Source records:
::::
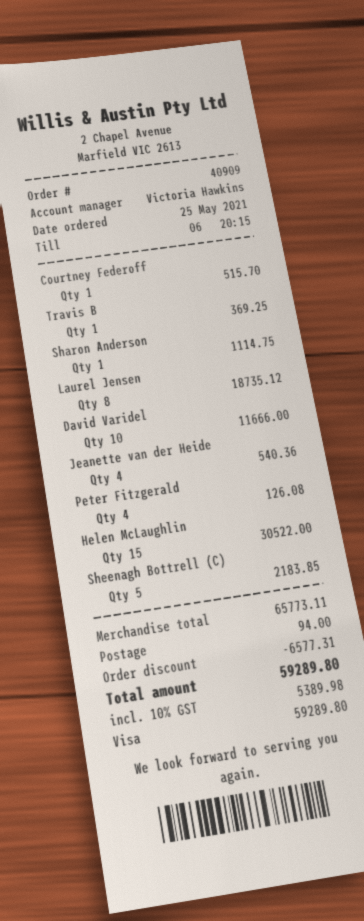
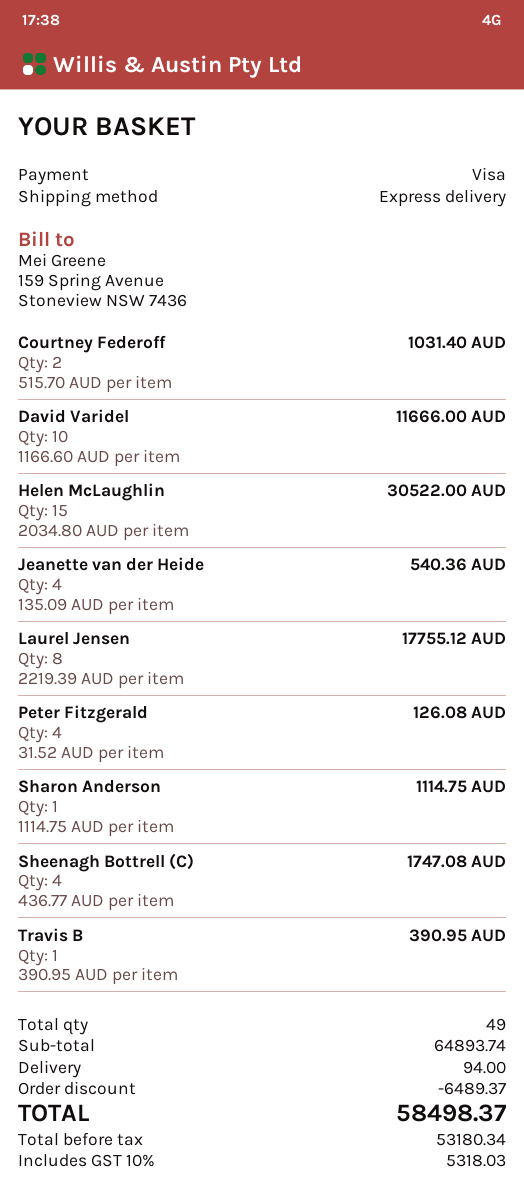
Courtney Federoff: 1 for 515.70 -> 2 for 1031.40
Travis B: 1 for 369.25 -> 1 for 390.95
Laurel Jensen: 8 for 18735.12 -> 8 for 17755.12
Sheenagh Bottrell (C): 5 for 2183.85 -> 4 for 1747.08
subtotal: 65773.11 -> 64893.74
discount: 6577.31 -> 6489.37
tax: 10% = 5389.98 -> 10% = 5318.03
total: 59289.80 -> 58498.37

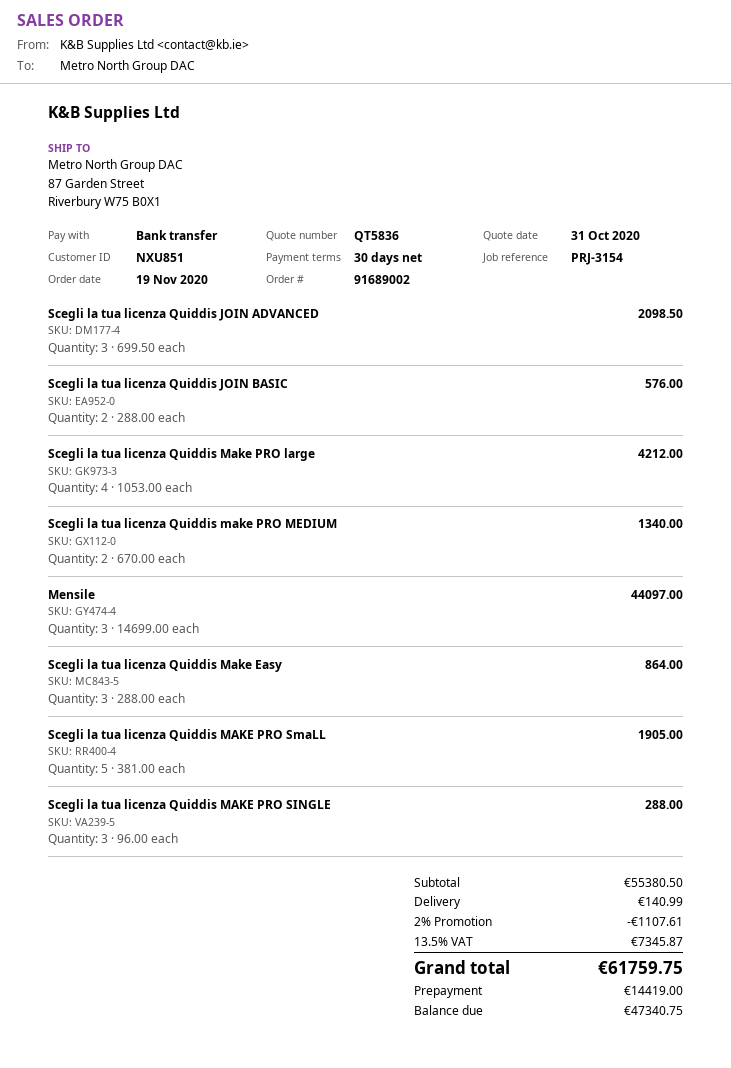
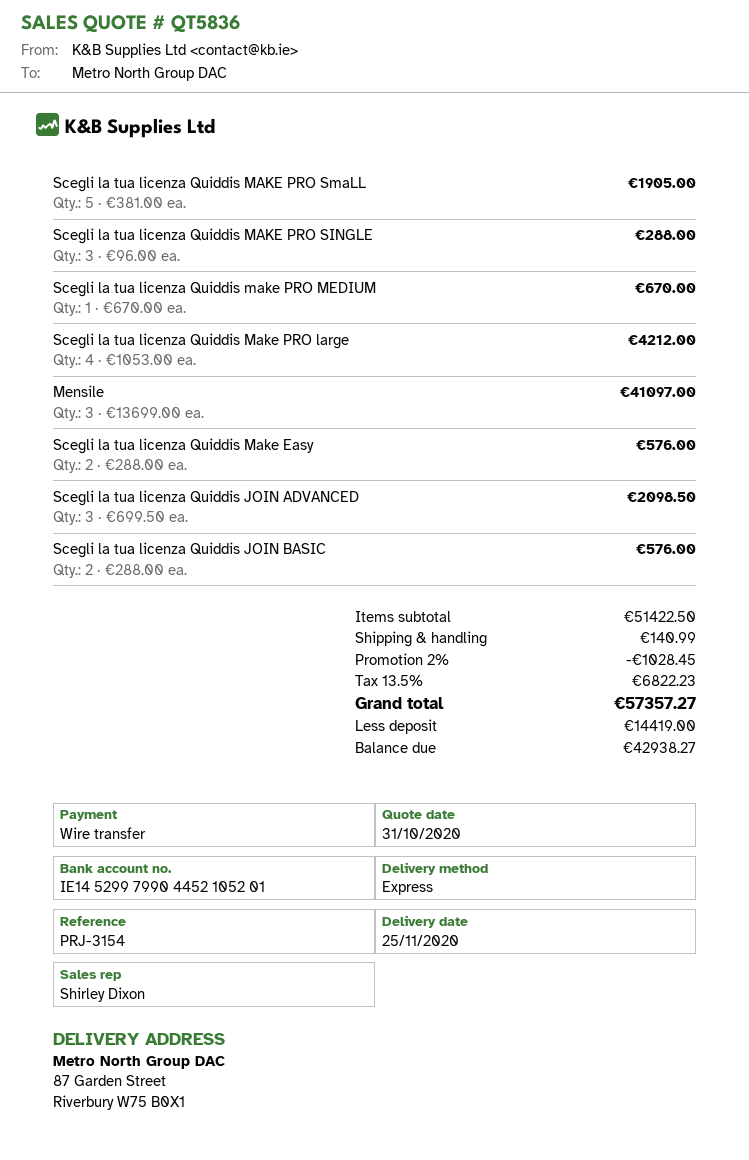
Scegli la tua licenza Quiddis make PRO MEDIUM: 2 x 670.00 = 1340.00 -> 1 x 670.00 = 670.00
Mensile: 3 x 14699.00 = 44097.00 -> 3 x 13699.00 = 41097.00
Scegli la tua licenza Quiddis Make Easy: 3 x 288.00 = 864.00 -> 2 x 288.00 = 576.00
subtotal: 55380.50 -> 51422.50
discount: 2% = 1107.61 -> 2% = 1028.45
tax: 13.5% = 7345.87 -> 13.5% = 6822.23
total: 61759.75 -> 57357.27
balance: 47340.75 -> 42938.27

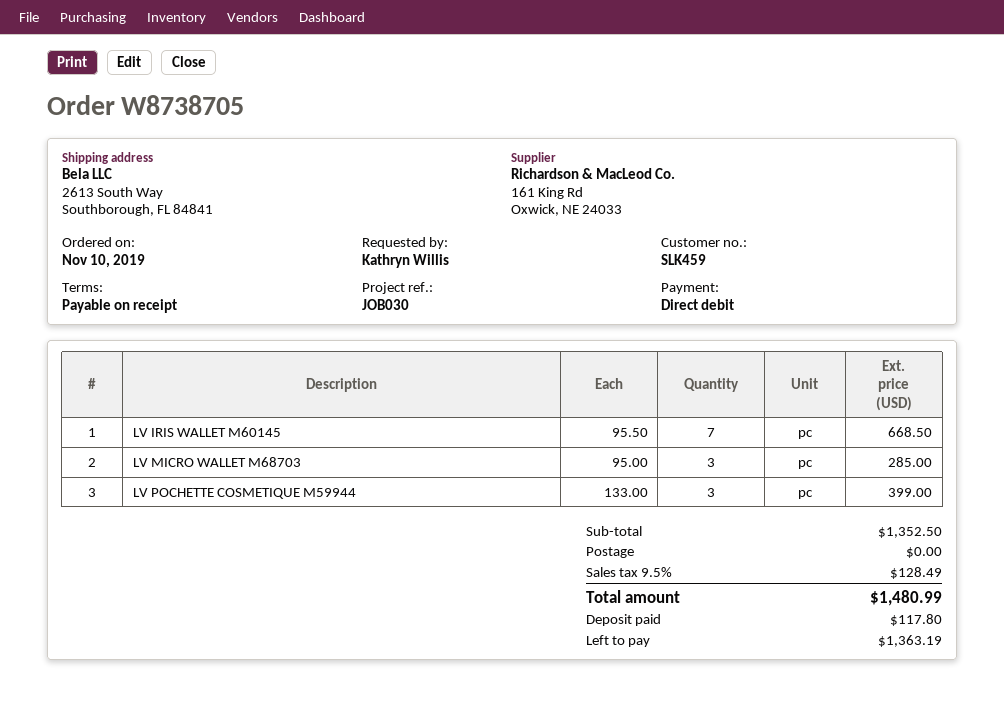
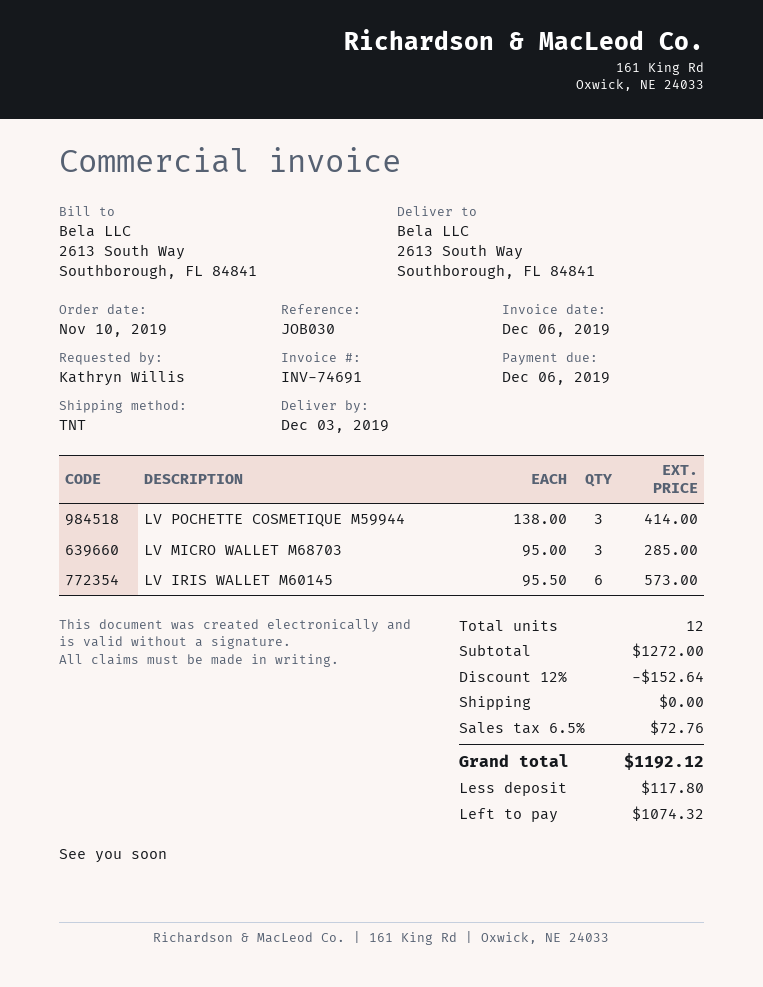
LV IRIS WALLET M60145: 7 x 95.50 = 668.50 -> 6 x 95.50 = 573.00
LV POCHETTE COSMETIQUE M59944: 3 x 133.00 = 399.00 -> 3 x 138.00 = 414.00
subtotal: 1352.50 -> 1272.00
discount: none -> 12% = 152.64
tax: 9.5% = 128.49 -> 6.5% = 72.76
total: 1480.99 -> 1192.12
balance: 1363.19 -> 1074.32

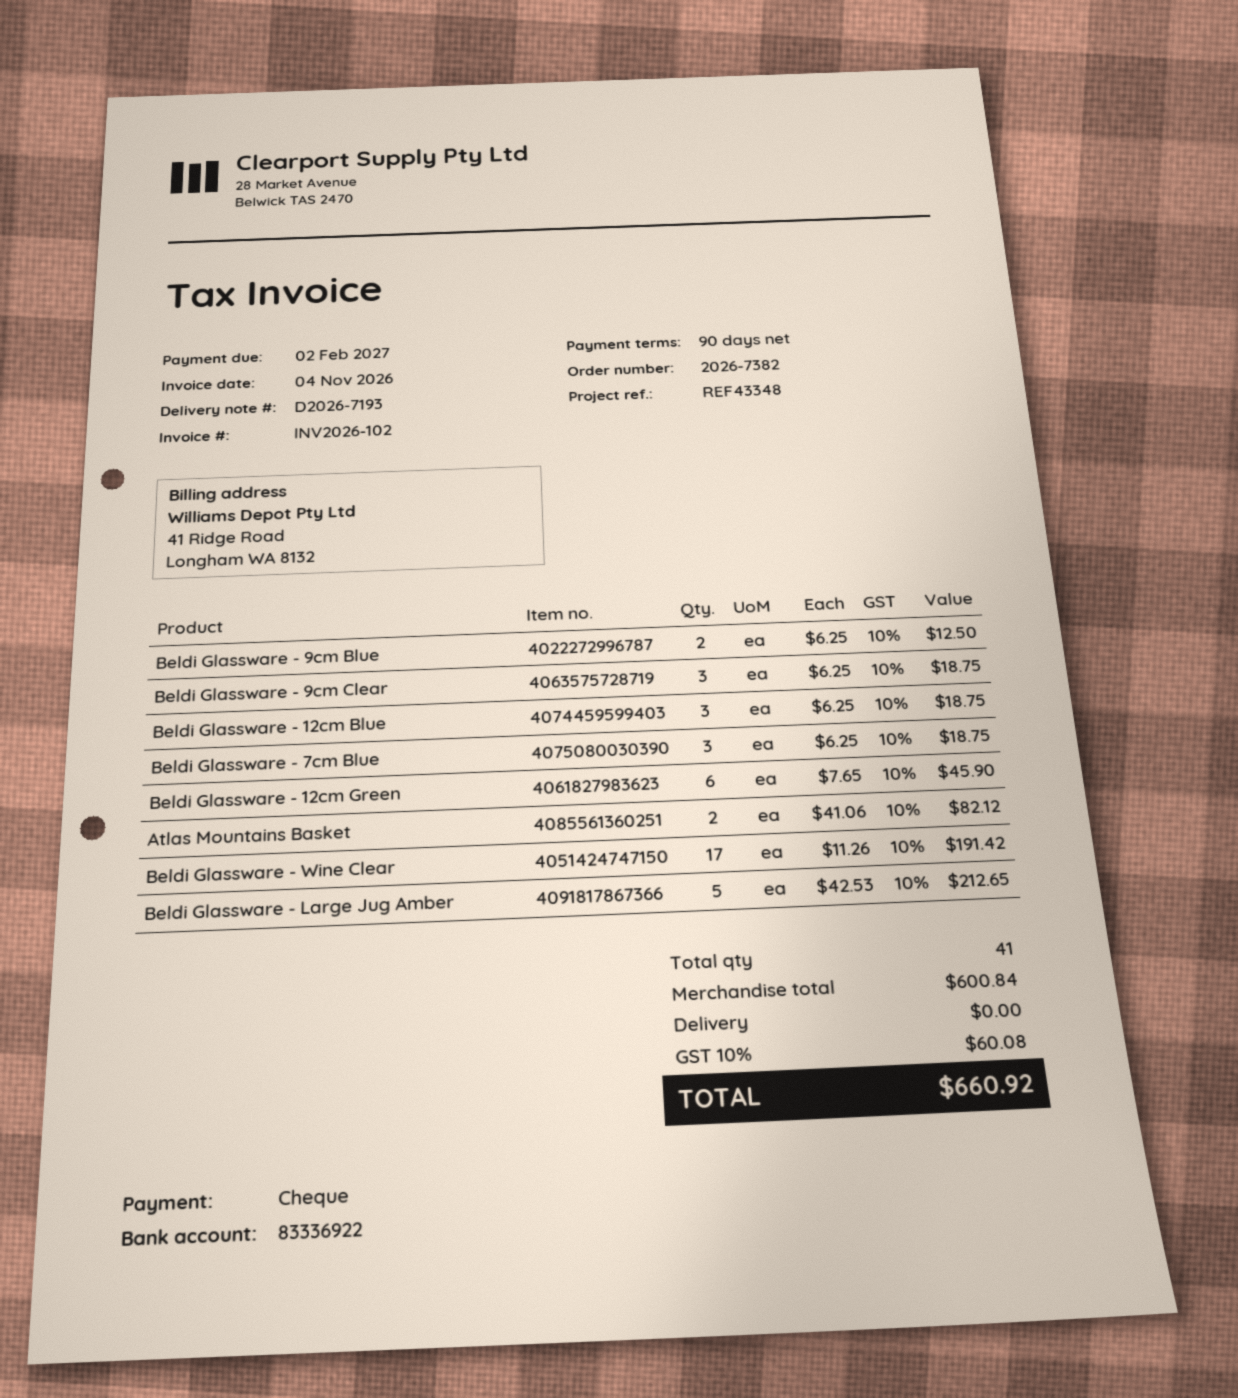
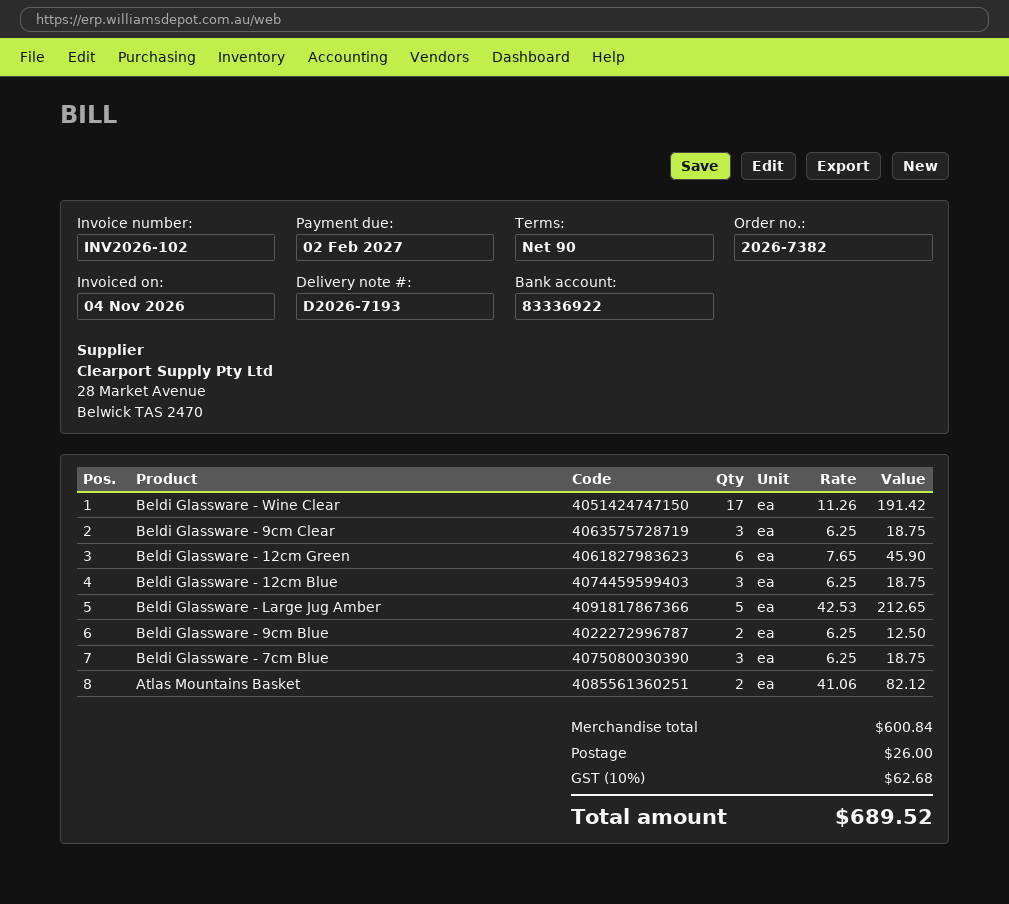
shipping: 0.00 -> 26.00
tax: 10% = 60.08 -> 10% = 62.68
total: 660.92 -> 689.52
::::
Repeat exactly the lines above, beginning at the one containing "subtotal: 65773.11 -> 64893.74" and ending at the one containing "tax: 10% = 60.08 -> 10% = 62.68". Do not carry over any pictures.

◆ RESPONSE TO THIS EXERCISE ◆
subtotal: 65773.11 -> 64893.74
discount: 6577.31 -> 6489.37
tax: 10% = 5389.98 -> 10% = 5318.03
total: 59289.80 -> 58498.37

Scegli la tua licenza Quiddis make PRO MEDIUM: 2 x 670.00 = 1340.00 -> 1 x 670.00 = 670.00
Mensile: 3 x 14699.00 = 44097.00 -> 3 x 13699.00 = 41097.00
Scegli la tua licenza Quiddis Make Easy: 3 x 288.00 = 864.00 -> 2 x 288.00 = 576.00
subtotal: 55380.50 -> 51422.50
discount: 2% = 1107.61 -> 2% = 1028.45
tax: 13.5% = 7345.87 -> 13.5% = 6822.23
total: 61759.75 -> 57357.27
balance: 47340.75 -> 42938.27

LV IRIS WALLET M60145: 7 x 95.50 = 668.50 -> 6 x 95.50 = 573.00
LV POCHETTE COSMETIQUE M59944: 3 x 133.00 = 399.00 -> 3 x 138.00 = 414.00
subtotal: 1352.50 -> 1272.00
discount: none -> 12% = 152.64
tax: 9.5% = 128.49 -> 6.5% = 72.76
total: 1480.99 -> 1192.12
balance: 1363.19 -> 1074.32

shipping: 0.00 -> 26.00
tax: 10% = 60.08 -> 10% = 62.68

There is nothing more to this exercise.